Rehab as a Revolving Door

Revolving door (base)

In dealing with the problem of addiction, some state and provincial governments pursue the ideology that focusing on recovery is the best way to approach the problem of addicted constituents. Some governments, for example the current Conservative government (2019-2023) of the Canadian province of Alberta, persists in ignoring the benefits to addicted individuals of a harm-reduction approach which acknowledges an unsafe drug supply and the life-saving value of safe injection sites.

There is strong evidence that a focus on recovery centres, particularly those that are privately run, is problematic if that is the only approach a government will contemplate. Initial results for rehab centres, namely that individuals have made good recoveries, can be quite misleading. 

When examining addiction recovery, it’s crucial to appreciate that addicted individuals are inescapably influenced by the stimuli that routinely surround them when they take their doses. These “drug cues” explain why recovery from addiction is so difficult.

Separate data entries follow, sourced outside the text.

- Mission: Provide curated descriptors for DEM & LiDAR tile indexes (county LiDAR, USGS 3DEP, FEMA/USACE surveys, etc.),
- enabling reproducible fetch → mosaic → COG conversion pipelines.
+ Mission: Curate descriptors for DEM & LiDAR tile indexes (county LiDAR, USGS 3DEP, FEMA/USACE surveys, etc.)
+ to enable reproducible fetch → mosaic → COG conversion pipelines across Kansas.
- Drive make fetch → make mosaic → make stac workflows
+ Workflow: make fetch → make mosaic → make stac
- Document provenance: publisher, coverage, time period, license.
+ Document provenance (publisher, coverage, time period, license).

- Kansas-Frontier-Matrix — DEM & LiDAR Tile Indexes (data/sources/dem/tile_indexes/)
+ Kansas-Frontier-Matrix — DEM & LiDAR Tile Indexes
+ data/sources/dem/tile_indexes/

Evidence abounds that exposing recovering addicted individuals to these cues produces dramatic changes in their brain activation patterns, which are accompanied by strong cravings that are likely to promote a relapse into taking drugs again.

Recovery centres claim impressive rates of recovery, but the reality is much different. Consider the conditions present in recovery centres: the user is not in the familiar surroundings that activate strong cravings, and, as such, they find it substantially easier to refrain from using drugs, especially after they have gone through withdrawal.

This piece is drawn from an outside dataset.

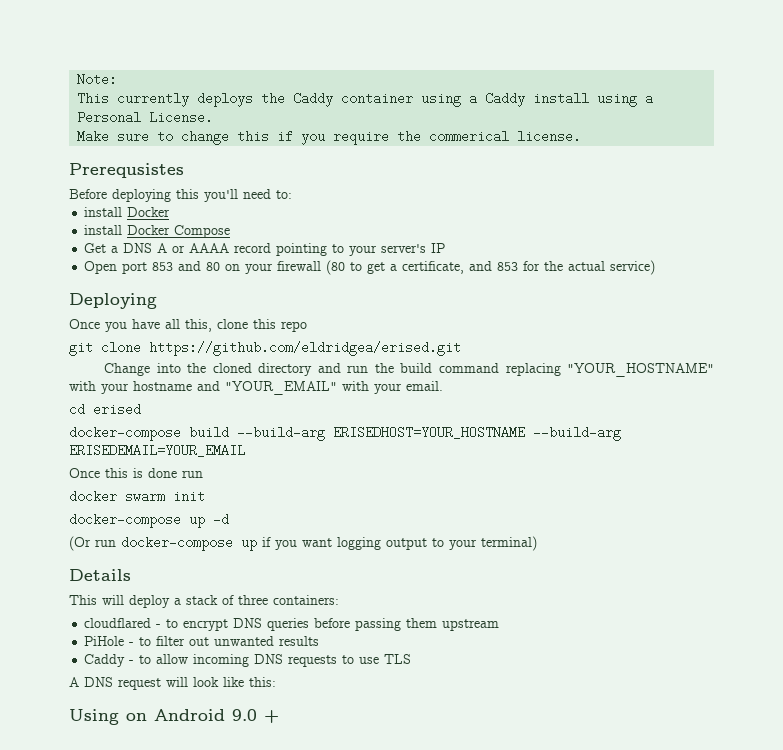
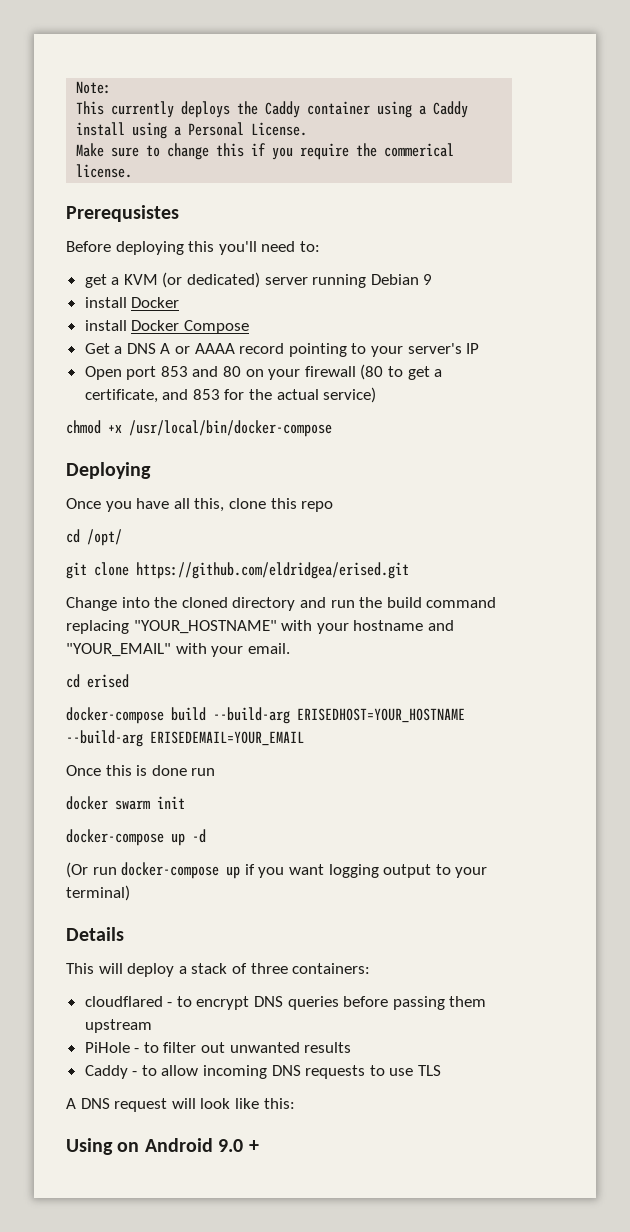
+ get a KVM (or dedicated) server running Debian 9
+ chmod +x /usr/local/bin/docker-compose
+ cd /opt/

This sounds great until you consider the concept of the rehab centre as a revolving door.  This suggests that the “recovery” produced in these centre may not be as impressive as is often claimed. The reason has to do with why people repeatedly need to enter recovery centres, and it is here where the claims of the province simply are not credible.

Strong cravings are produced by the drug cues in the user’s surroundings and the absence of these cues in rehab centres makes it much easier to stay clean. This is the crux of the problem. For example, the website of the Fresh Start Recovery Centre, established by the current Alberta government, includes this statement: “Our goal is to send parents back to their kids, sons and daughters back to their families, and to restore people back into their community.” Another recovery centre, iRecovery, says essentially the same thing: “Ongoing support from your own community is also key in managing your substance abuse disorder.”

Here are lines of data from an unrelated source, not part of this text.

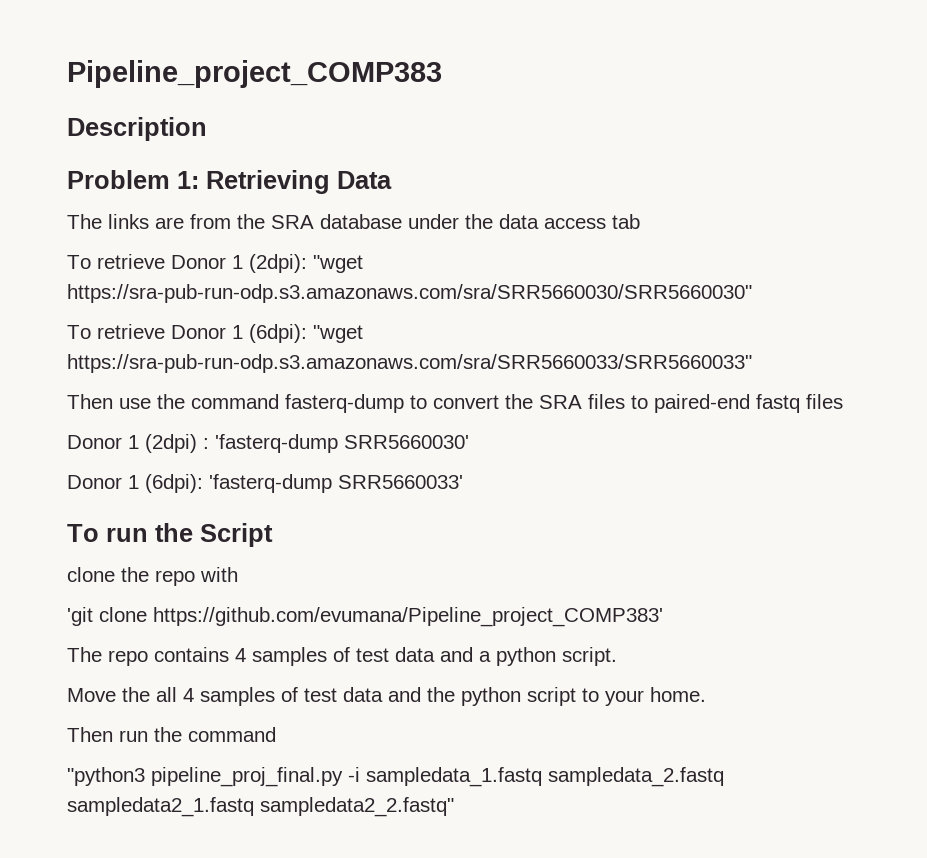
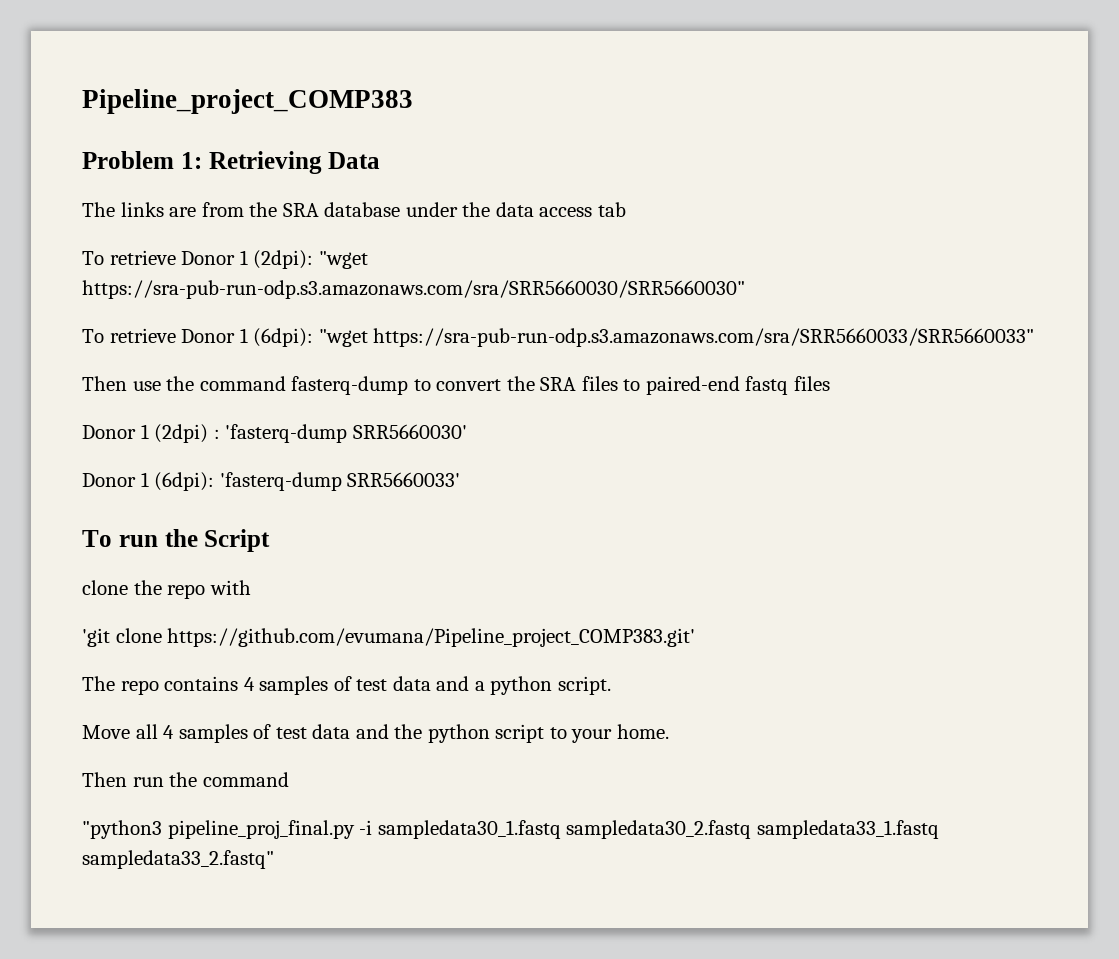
- Description
- 'git clone https://github.com/evumana/Pipeline_project_COMP383'
+ 'git clone https://github.com/evumana/Pipeline_project_COMP383.git'
- Move the all 4 samples of test data and the python script to your home.
+ Move all 4 samples of test data and the python script to your home.
- "python3 pipeline_proj_final.py -i sampledata_1.fastq sampledata_2.fastq sampledata2_1.fastq sampledata2_2.fastq"
+ "python3 pipeline_proj_final.py -i sampledata30_1.fastq sampledata30_2.fastq sampledata33_1.fastq sampledata33_2.fastq"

These statements betray two things. First, these private recovery centres don’t appear to be very familiar with what the research makes crystal clear, and second, a focus on recovery only can make it seem that governments appear more concerned about looking like they care about addicts than really helping them. The giveaway is the word “community” and how they want their patients to go back to their communities, friends, families, etc.

The research conclusions could not be clearer: relapse is almost guaranteed when users are exposed to precisely the same cues that strongly induced their cravings in the first place. This is what makes addiction so traumatic and difficult to deal with. To have the best chance of true recovery, users require new surroundings where, as in the rehab center, these drug cues are not present.

Instead of having recovering addicts return to their familiar surroundings, what is needed is a broad range of support to allow them to begin new lives in environments void of drug cues.  In addition to new living arrangements, they would also require psychological and social support as well as meaningful employment opportunities. This is where the government needs to invest if it seriously wants to help individuals who misuse drugs.

Promoting a revolving door strategy that encourage relapses and a return to the rehab centre is excellent for the bottom line of rehab centres but does little for drug addicts. Governments need to take a much broader approach, where harm-reduction strategies play a central role.